Got them today, but most of the threads seem to suggest they're not much of an improvement over ES18, so should I return them or keep them, and if I do return which IEM should I get for around Rs. 2500?


----------



## tkin (Dec 29, 2015)

akiratoriyama said:


> Got them today, but most of the threads seem to suggest they're not much of an improvement over ES18, so should I return them or keep them, and if I do return which IEM should I get for around Rs. 2500?


E10s is much better than ES18 and no, keep them, they are one of the best sets under 3k.


----------



## rakeshhkuma90 (Dec 29, 2015)

Have used various earphones in different categories including Bose, Audio Technica, Sony and Denon. SoundMagic E10S have been upgraded to include angular 3.5mm jack which was the only shortcoming of the previous iteration. Sound is very detailed and punchy along with great audio separation. These are high end earphones, mind you. They also won best earphones under 50 euros repeatedly 5yrs .


----------



## Zangetsu (Dec 29, 2015)

rakeshhkuma90 said:


> Have used various earphones in different categories including Bose, Audio Technica, Sony and Denon. SoundMagic E10S have been upgraded to include angular 3.5mm jack which was the only shortcoming of the previous iteration. Sound is very detailed and punchy along with great audio separation. These are high end earphones, mind you. They also won best earphones under 50 euros repeatedly 5yrs .



How is the build quality...is there any tearing of cables as it was with ES18 ?


----------



## tkin (Dec 29, 2015)

Zangetsu said:


> How is the build quality...is there any tearing of cables as it was with ES18 ?


E10s uses internally twisted cables, which are very hard to break.


----------



## Zangetsu (Dec 30, 2015)

tkin said:


> E10s uses internally twisted cables, which are very hard to break.

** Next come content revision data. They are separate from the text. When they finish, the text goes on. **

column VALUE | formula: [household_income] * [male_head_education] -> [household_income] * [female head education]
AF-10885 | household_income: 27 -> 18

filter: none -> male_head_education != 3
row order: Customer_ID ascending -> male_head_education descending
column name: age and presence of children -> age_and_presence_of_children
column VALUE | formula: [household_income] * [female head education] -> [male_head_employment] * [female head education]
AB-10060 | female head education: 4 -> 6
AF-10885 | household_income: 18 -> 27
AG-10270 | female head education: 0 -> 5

Alright...I had a bad experience with ES18 which had broken outer layer of the cable after some time

btw I have 3 options to choose now
1. ES10s
2. Brainwavz Delta
3.Piston 3

which do u recommend ?


----------



## tkin (Dec 30, 2015)

Zangetsu said:


> Alright...I had a bad experience with ES18 which had broken outer layer of the cable after some time
> 
> btw I have 3 options to choose now
> 1. ES10s
> ...


If you have budget then go for E10S, else go for Delta as Piston has poor build quality and is not officially available here(out of stock). Delta has 2 years warranty, that's why I bought it a few days back, will be getting it by Friday I think.


----------



## Zangetsu (Dec 31, 2015)

tkin said:


> If you have budget then go for E10S, else go for Delta as Piston has poor build quality and is not officially available here(out of stock). Delta has 2 years warranty, that's why I bought it a few days back, will be getting it by Friday I think.

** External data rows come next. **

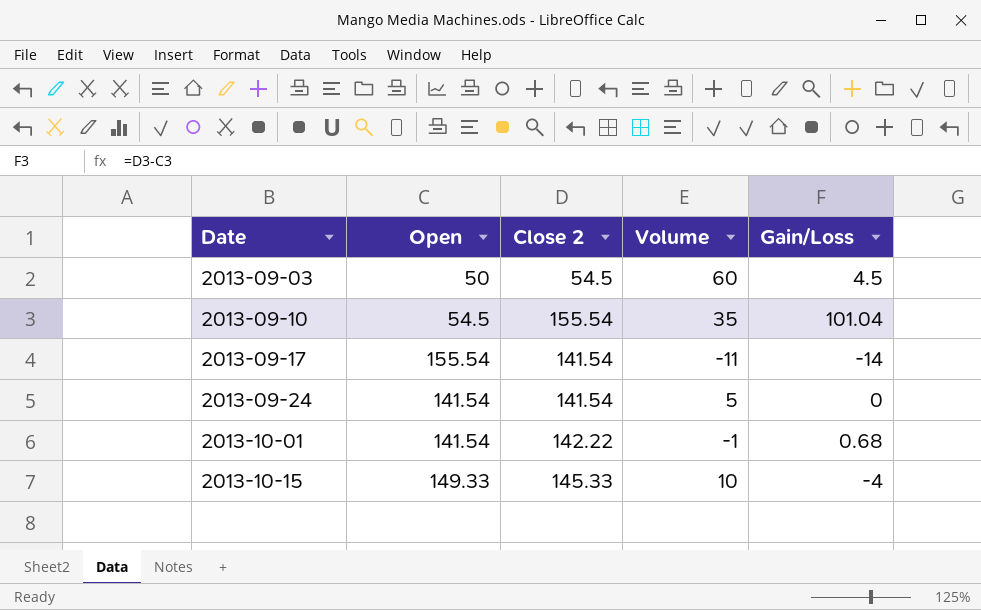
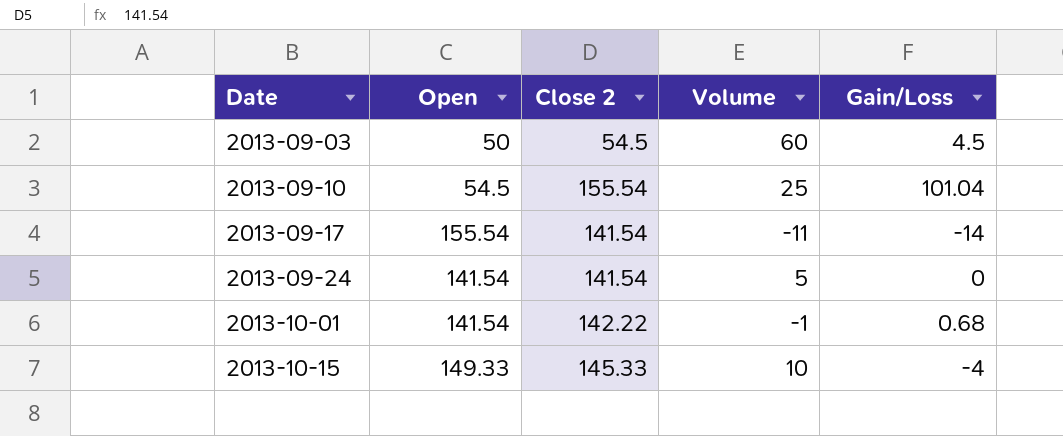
2013-09-10 | Volume: 35 -> 25

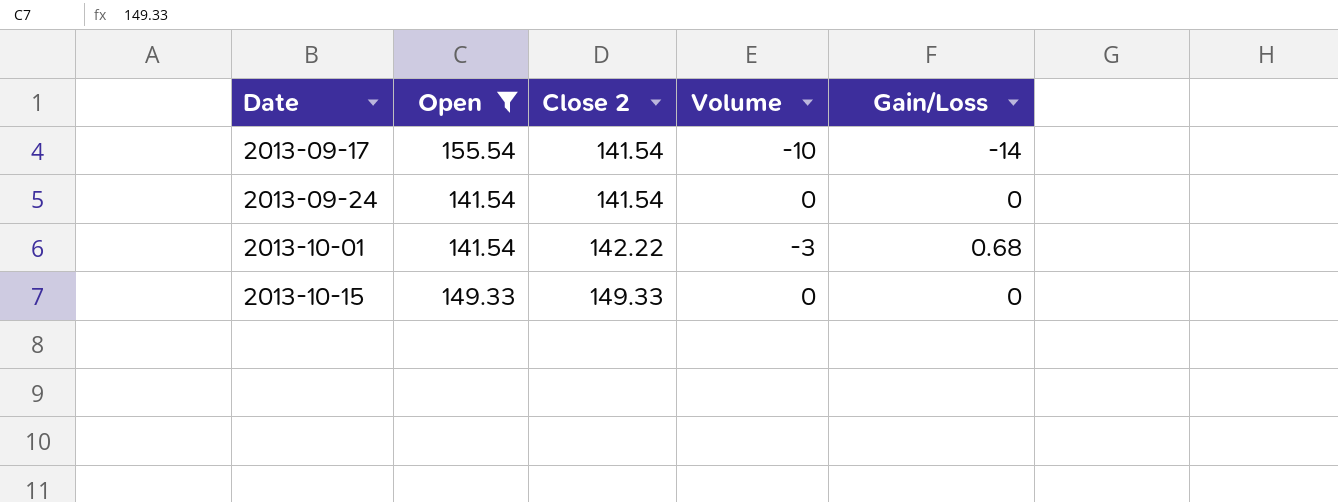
filter: none -> Open >= 141.54
2013-09-17 | Volume: -11 -> -10
2013-09-24 | Volume: 5 -> 0
2013-10-01 | Volume: -1 -> -3
2013-10-15 | Close 2: 145.33 -> 149.33
2013-10-15 | Volume: 10 -> 0
2013-10-15 | Gain/Loss: -4 -> 0

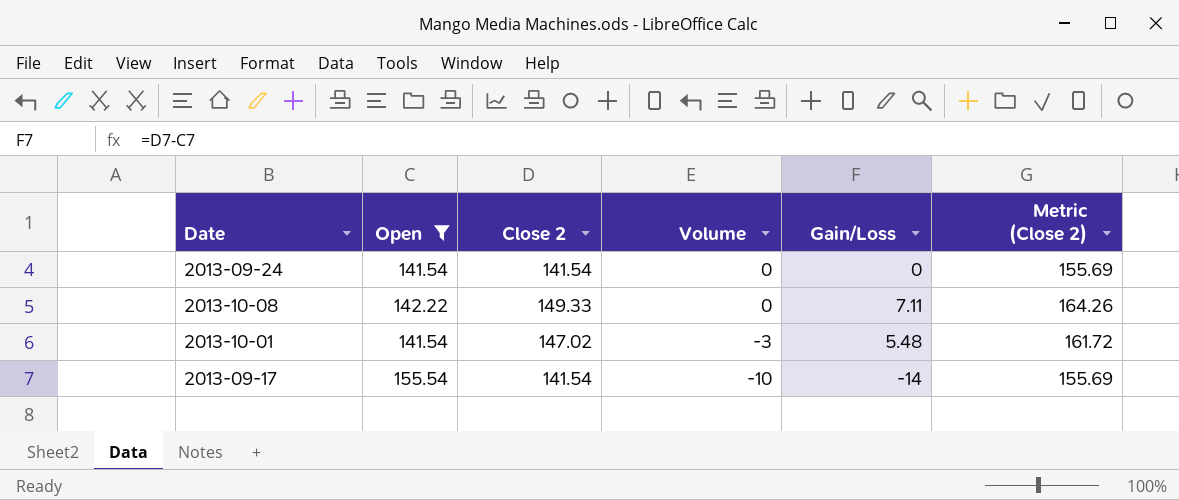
row order: Date ascending -> Volume descending
column Metric (Close 2) | formula: none -> [Close 2] * 1.1
row 2013-10-15: 149.33 | 149.33 | 0 | 0 -> none
row 2013-10-08: none -> 142.22 | 149.33 | 0 | 7.11 | 164.26
2013-10-01 | Close 2: 142.22 -> 147.02
2013-10-01 | Gain/Loss: 0.68 -> 5.48

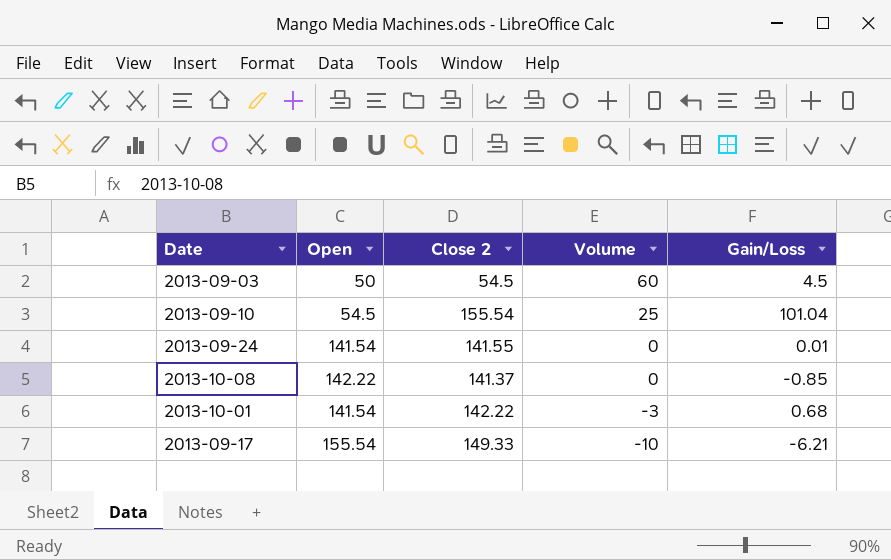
filter: Open >= 141.54 -> none
column Metric (Close 2) | formula: [Close 2] * 1.1 -> none
2013-09-24 | Close 2: 141.54 -> 141.55
2013-09-24 | Gain/Loss: 0 -> 0.01
2013-10-08 | Close 2: 149.33 -> 141.37
2013-10-08 | Gain/Loss: 7.11 -> -0.85
2013-10-01 | Close 2: 147.02 -> 142.22
2013-10-01 | Gain/Loss: 5.48 -> 0.68
2013-09-17 | Close 2: 141.54 -> 149.33
2013-09-17 | Gain/Loss: -14 -> -6.21

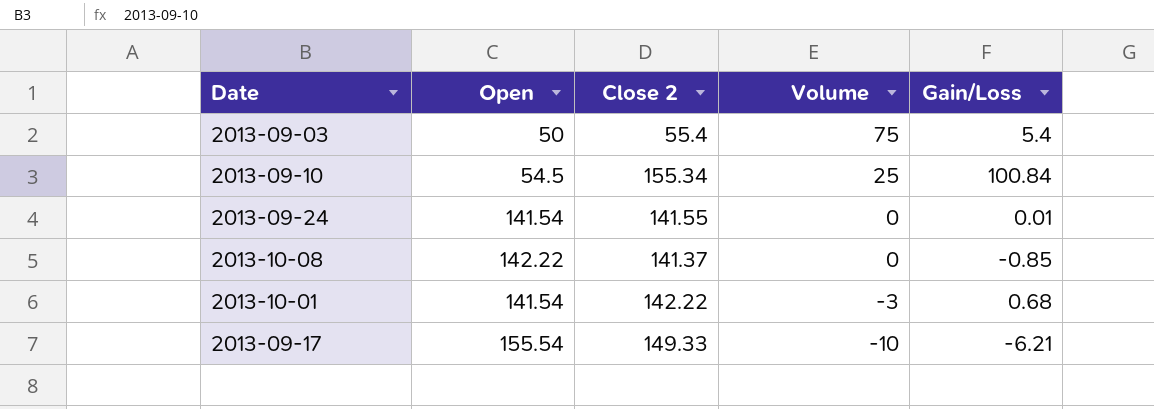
2013-09-03 | Close 2: 54.5 -> 55.4
2013-09-03 | Volume: 60 -> 75
2013-09-03 | Gain/Loss: 4.5 -> 5.4
2013-09-10 | Close 2: 155.54 -> 155.34
2013-09-10 | Gain/Loss: 101.04 -> 100.84

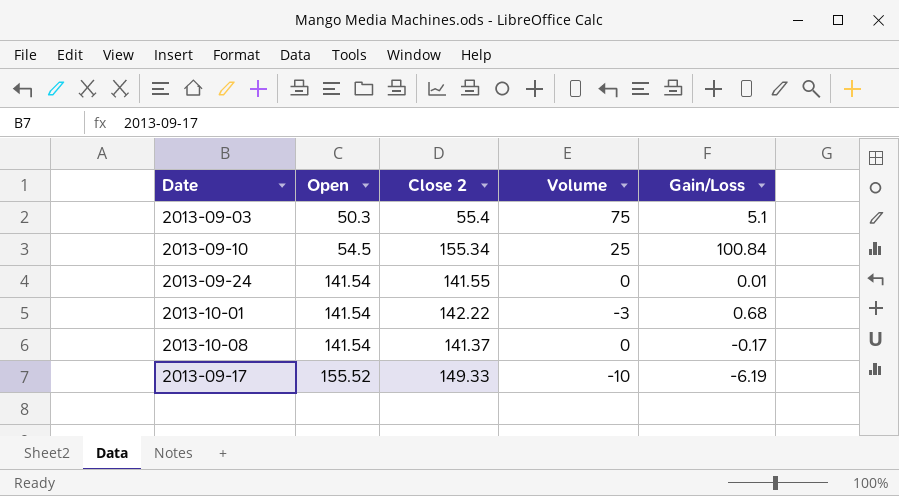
row order: Volume descending -> Open ascending
2013-09-03 | Open: 50 -> 50.3
2013-09-03 | Gain/Loss: 5.4 -> 5.1
2013-10-08 | Open: 142.22 -> 141.54
2013-10-08 | Gain/Loss: -0.85 -> -0.17
2013-09-17 | Open: 155.54 -> 155.52
2013-09-17 | Gain/Loss: -6.21 -> -6.19

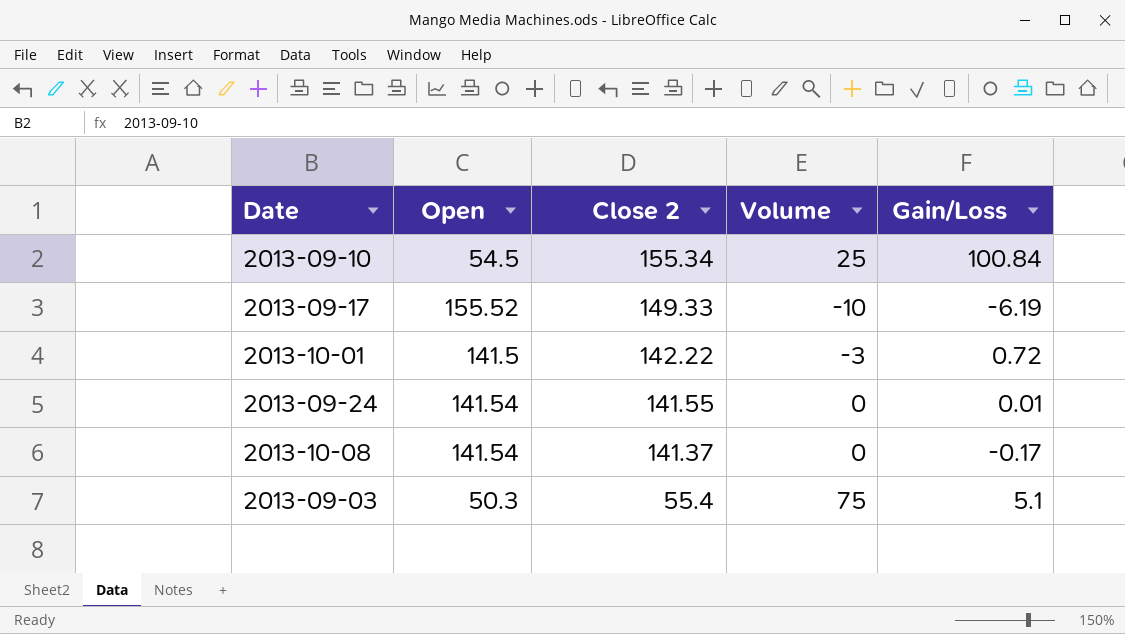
row order: Open ascending -> Close 2 descending
2013-10-01 | Open: 141.54 -> 141.5
2013-10-01 | Gain/Loss: 0.68 -> 0.72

OK..I think u know about how ES10s sounds in quality and can u do a review and feedback on delta and see if its a better option than ES10s ?


----------



## tkin (Dec 31, 2015)

Zangetsu said:


> OK..I think u know about how ES10s sounds in quality and can u do a review and feedback on delta and see if its a better option than ES10s ?


It was long time since I owned the E10, I own a E80 now. I will do a review between my E80 and Delta. Lost the Piston 3 few days back but will do a review as I remember the sound signature.


----------



## quad_core (Jan 1, 2016)

tkin said:


> It was long time since I owned the E10, I own a E80 now. I will do a review between my E80 and Delta. Lost the Piston 3 few days back but will do a review as I remember the sound signature.



Hi [MENTION=52329]tkin[/MENTION],

Please do a short review of E80 . How would they compare to BeyerDynamic DTX102ie (around 3k).
I read that E80 has 64ohms impedence, if so will normal mobile devices be able to power it ?


----------